Mini campus a San Ginesio,
presentato progetto da 13 milioni:
«pronto per il nuovo anno scolastico»
SISMA - Potrà ospitare 350 persone, con una palestra omologata Coni e un auditorium da 300 posti. Ospiterà i licei dell'Iss "GentilI" e alcuni indirizzi dell'Ipsia "Frau". L'ingegnere dell'Ufficio ricostruzione: «E' l'opera più grande bandita dal commissario». I progettisti assicurano che non crollerà mai

Il rendering del progetto
Una scuola che restituisce a San Ginesio più di quello che è stato perso a causa del sisma e che sarà pronta, assicurano da Roma, entro settembre del 2018. Il progetto definitivo del nuovo “mini campus” che sorgerà sul terreno dove si trovavano le vecchie scuole, ora demolite, è stato presentato ufficialmente agli studenti e ai docenti interessati, e alla cittadinanza, dall’ingegnere Benedetto Renzetti dell’Ufficio del commissario straordinario per la Ricostruzione. Il nuovo plesso, tra i primi sottoscritti con decreto da Vasco Errani, è concepito per oltre 350 persone, con 830 metri quadri di palestra omologata dal Coni per pallacanestro e pallavolo (campo da 300 mq) e un auditorium di oltre 300 posti modello teatro, entrambi a servizio anche dei sanginesini.

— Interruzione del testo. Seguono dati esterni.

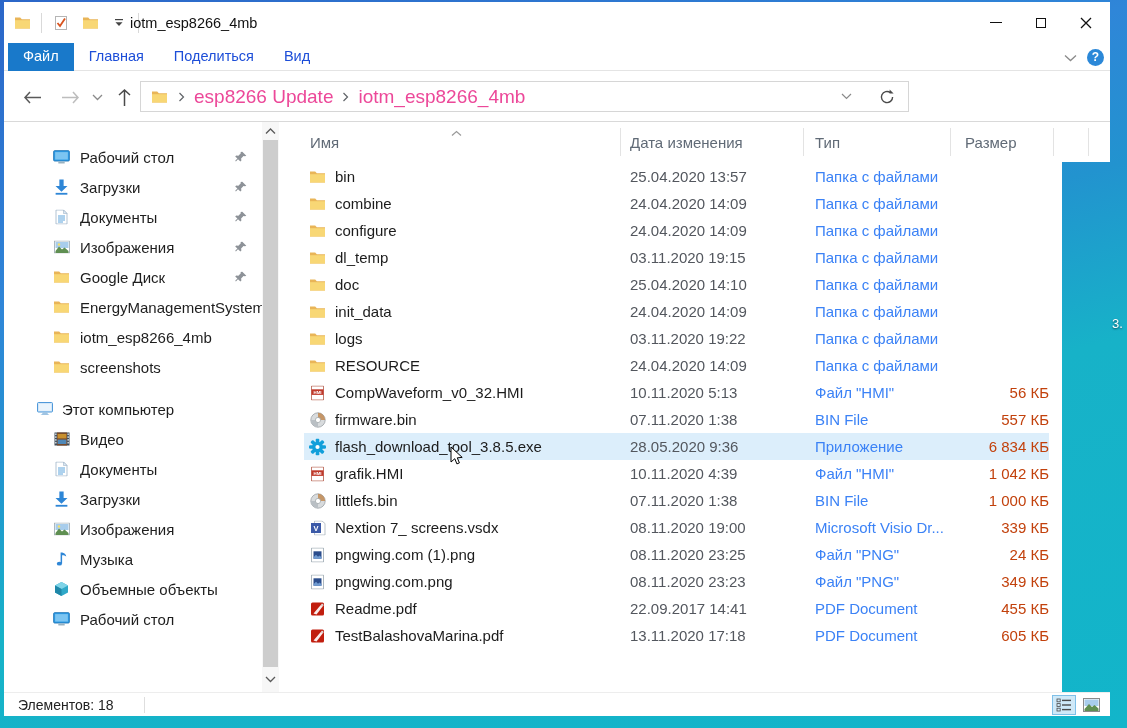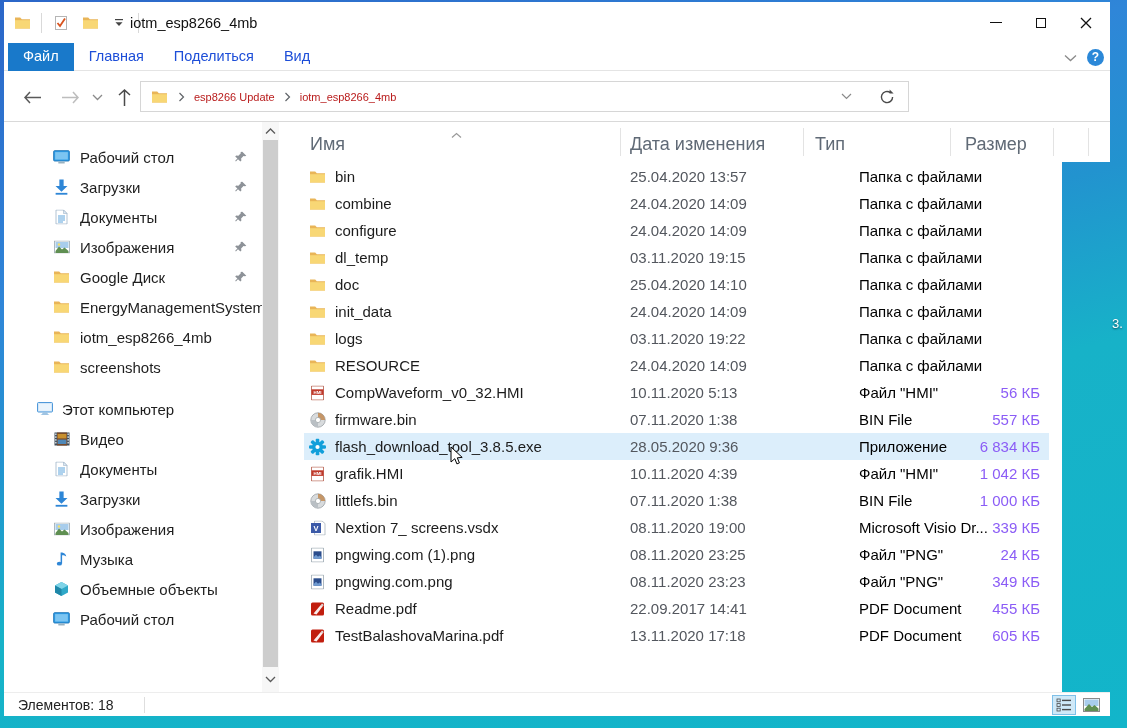--- a/index.html
+++ b/index.html
@@ -26,21 +26,21 @@
   
   .tabsrow { position:absolute; left:0; top:41px; width:100%; height:28px; background:#fff; border-bottom:1px solid #e4e4e4; padding-left:4px; white-space:nowrap; }
   .tab { display:inline-block; height:28px; padding:5px 15px 0 15px; font-size:14.5px; color:#1d4ed8; }
   .tab.active { background:#1979ca; color:#fff; }
   .ribbon-right { position:absolute; right:6px; top:41px; height:28px; display:flex; align-items:center; gap:10px; }
   .help-circle { width:17px; height:17px; border-radius:50%; background:#2b88d8; color:#fff; font-size:12px; font-weight:bold; display:flex; align-items:center; justify-content:center; }
 
   
   .toolbar { position:absolute; left:0; top:69px; width:100%; height:51px; background:#fff; border-bottom:1px solid #d9d9d9; }
   .navbtn { position:absolute; top:13px; width:28px; height:26px; display:flex; align-items:center; justify-content:center; }
-  .addr { position:absolute; left:136px; top:10px; width:726px; height:31px; border:1px solid #d6d6d6; background:#fff; display:flex; align-items:center; font-size:11px; color:#b91c1c; }
+  .addr { position:absolute; left:136px; top:10px; width:726px; height:31px; border:1px solid #d6d6d6; background:#fff; display:flex; align-items:center; font-size:19px; color:#ec4899; }
   .addr .crumb { padding:0 4px; white-space:nowrap; }
   .addr .bc-sep { padding:0 5px; display:flex; align-items:center; }
   .addr-drop { margin-left:auto; padding:0 13px; display:flex; align-items:center; height:100%; }
   .refresh { position:absolute; left:861px; top:10px; width:44px; height:31px; border:1px solid #d6d6d6; border-left:none; display:flex; align-items:center; justify-content:center; background:#fff; }
   .search { position:absolute; left:917px; top:10px; width:186px; height:31px; border:1px solid #d6d6d6; background:#fff; display:flex; align-items:center;margin-top:45px; }
   .search input { border:none; outline:none; font-size:14.5px; width:140px; font-family:inherit; color:#333; }
   .search input::placeholder { color:#6d6d6d; }
   .search .ic { margin:0 9px 0 11px; }
 
   
@@ -59,31 +59,31 @@
   .side-item .pin { left:auto; right:12px; }
 
   
   .side-scroll { position:absolute; left:258px; top:0; width:17px; height:570px; background:#f7f7f7; }
   .sb-up,.sb-down { position:absolute; left:0; width:17px; height:16px; display:flex; align-items:center; justify-content:center; background:#f7f7f7; }
   .sb-up { top:1px; } .sb-down { top:549px; }
   .sb-thumb { position:absolute; left:1px; top:18px; width:15px; height:527px; background:#cdcdcd; }
 
   
   .filelist { position:absolute; left:275px; top:0; width:783px; height:570px; }
-  .cols { position:relative; height:41px; font-size:18px; color:#606a76; }
+  .cols { position:relative; height:41px; font-size:15px; color:#606a76; }
   .colcell { position:absolute; top:12px; white-space:nowrap; }
   .col-sep { position:absolute; top:6px; height:28px; border-left:1px solid #e3e3e3; }
   .sort-ind { position:absolute; left:172px; top:1px; }
   .frow { position:relative; height:27px; font-size:15px; }
   .frow.selected::before { content:""; position:absolute; left:25px; right:13px; top:0; bottom:0; background:#dceefb; }
   .frow .ic { position:absolute; left:29px; top:50%; transform:translateY(-50%); width:19px; display:flex; justify-content:center; }
   .f-name { position:absolute; left:56px; top:5px; color:#1c1c1c; white-space:nowrap; }
   .f-date { position:absolute; left:351px; top:5px; color:#53575e; white-space:nowrap; }
-  .f-type { position:absolute; left:536px; top:5px; color:#000000; white-space:nowrap; max-width:168px; overflow:hidden;margin-left:44px; }
-  .f-size { position:absolute; right:22px; top:5px; color:#8b5cf6; white-space:nowrap; }
+  .f-type { position:absolute; left:536px; top:5px; color:#3b82f6; white-space:nowrap; max-width:168px; overflow:hidden; }
+  .f-size { position:absolute; right:13px; top:5px; color:#c2410c; white-space:nowrap; }
 
   
   .statusbar { position:absolute; left:0; top:690px; width:100%; height:24px; background:#fff; border-top:1px solid #ededed; }
   .status-text { position:absolute; left:14px; top:0; height:24px; display:flex; align-items:center; font-size:14px; color:#222; }
   .status-div { position:absolute; left:140px; top:4px; height:16px; border-left:1px solid #dedede; }
   .viewbtn { position:absolute; top:2px; width:24px; height:20px; display:flex; align-items:center; justify-content:center; border:1px solid transparent; }
   .vb-details { right:34px; background:#cfe9f8; border-color:#7fc0e8; }
   .vb-thumb { right:7px; }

Avrà una corte interna all’edificio maggiore, vale a dire quello che ospiterà il liceo linguistico e il liceo delle scienze umane dell’Iis “A. Gentili” e gli indirizzi Arredi e forniture d’interno e Meccanica elettronica e automazione dell’Ipsia “R. Frau”, e prevede una struttura separata per scuola dell’infanzia e primaria del capoluogo.

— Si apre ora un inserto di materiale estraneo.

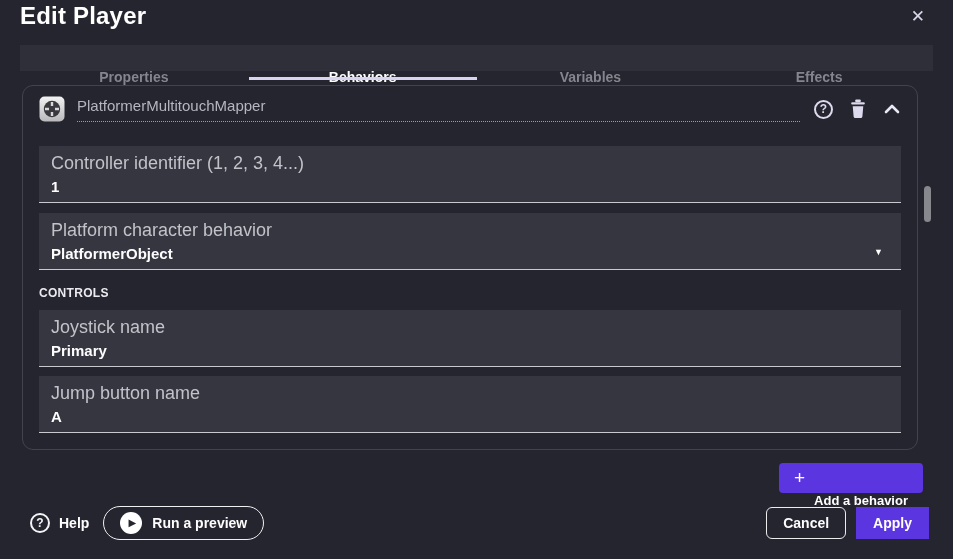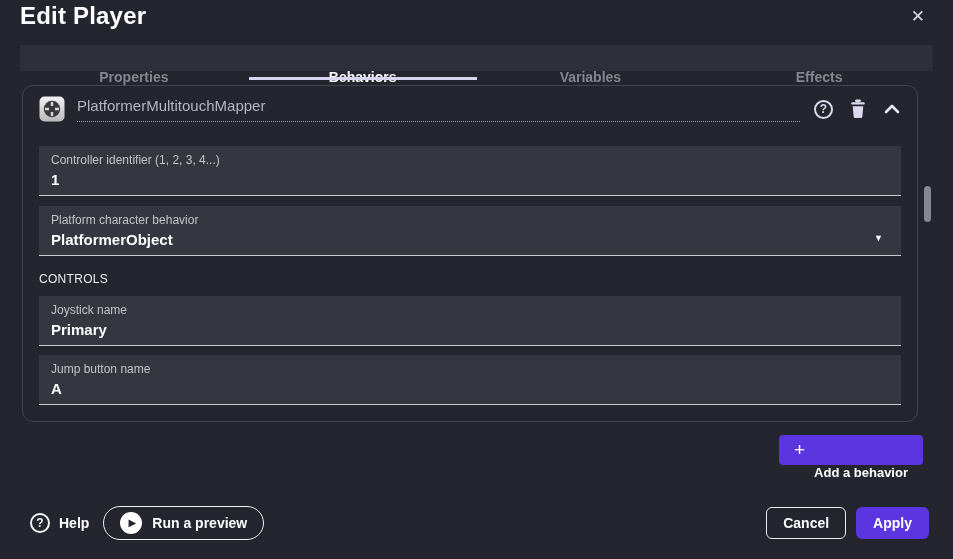--- a/index.html
+++ b/index.html
@@ -53,28 +53,28 @@
   .help-circle {
     width:19px; height:19px; border:2px solid #ddd9ee; border-radius:50%;
     color:#ddd9ee; font-size:12px; font-weight:bold;
     display:flex; align-items:center; justify-content:center;
   }
 
   .field {
     background:#35363f; border-bottom:1px solid #c9cacf;
     padding:7px 12px 6px 12px; margin-bottom:10px; cursor:text;
   }
-  .field .flabel { font-size:12px; color:#c2c3c9; margin-bottom:3px; }
+  .field .flabel { font-size:18px; color:#c2c3c9; margin-bottom:3px; }
   .field .fvalue { font-size:15px; font-weight:600; color:#fdfdfe; line-height:19px; }
   .field.has-caret { display:flex; align-items:flex-end; cursor:pointer; }
   .field.has-caret .fmain { flex:1; }
   .caret { color:#fff; font-size:9px; padding:0 6px 6px 0; }
 
   .section-label {
-    font-size:12px; font-weight:normal; color:#eceaf0; letter-spacing:0.3px;
+    font-size:12px; font-weight:bold; color:#eceaf0; letter-spacing:0.3px;
     margin:16px 0 10px 0;
   }
   .field.mb-lg { margin-bottom:16px; }
   .field.mb-sm { margin-bottom:9px; }
   .field.mb-0 { margin-bottom:0; }
 
   
   .vscrollbar-thumb {
     position:absolute; left:924px; top:186px; width:7px; height:36px;
     border-radius:4px; background:#87878e; cursor:grab;
@@ -109,21 +109,21 @@
     display:flex; align-items:center; justify-content:center;
   }
   .play-circle .tri { color:#24252e; font-size:10px; line-height:1; margin-left:2px; }
   .footer-right { display:flex; align-items:center; gap:10px; }
   .cancel-btn {
     height:32px; padding:0 16px; border:1px solid #ececef; border-radius:6px;
     display:flex; align-items:center; cursor:pointer;
     font-size:14px; font-weight:bold; color:#fdfdfe;
   }
   .apply-btn {
-    height:32px; padding:0 17px; background:#5b35df; border-radius:6px;
+    height:32px; padding:0 17px; background:#5b35df; border-radius:0;
     display:flex; align-items:center; cursor:pointer;
     font-size:14px; font-weight:bold; color:#fff;
   }
 </style>
 </head>
 <body>
 
 <div class="dialog">
 
   <div class="dlg-header">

Sarà un complesso ad altissima efficienza energetica, con un impianto fotovoltaico superiore a 40kw, ma soprattutto un edificio strategico di Protezione civile, «vale a dire un edificio che non crollerà mai», specifica l’amministrazione. «Una scuola da 13 milioni di euro, il progetto più grande bandito dall’Ufficio del commissario – ha sottolineato Renzetti – in questi giorni avremmo dovuto consegnarla, non mi nascondo, ma abbiamo lavorato ventiquattro ore su ventiquattro per giungere a questo risultato. Non accetterò né ritardi né compromessi. Sono convinto che a settembre prossimo sarà aperta». «Ringrazio tutti – ha commentato il sindaco, Mario Scagnetti – Renzetti, il primo a discutere con noi in un camerino di un teatro a Macerata, poi l’ufficio ricostruzione e quanti hanno ascoltato le nostre esigenze. Non volevamo solo ciò che avevamo perso, ma vedere il terremoto come opportunità per migliorare. Questo alla fine abbiamo ottenuto perché le istituzioni si sono parlate, confrontate, capite. Ora abbiamo iniziato ufficialmente anche il percorso per vedere riconosciuto parte dell’ostello comunale come convitto. Sarebbe un bel passo in avanti».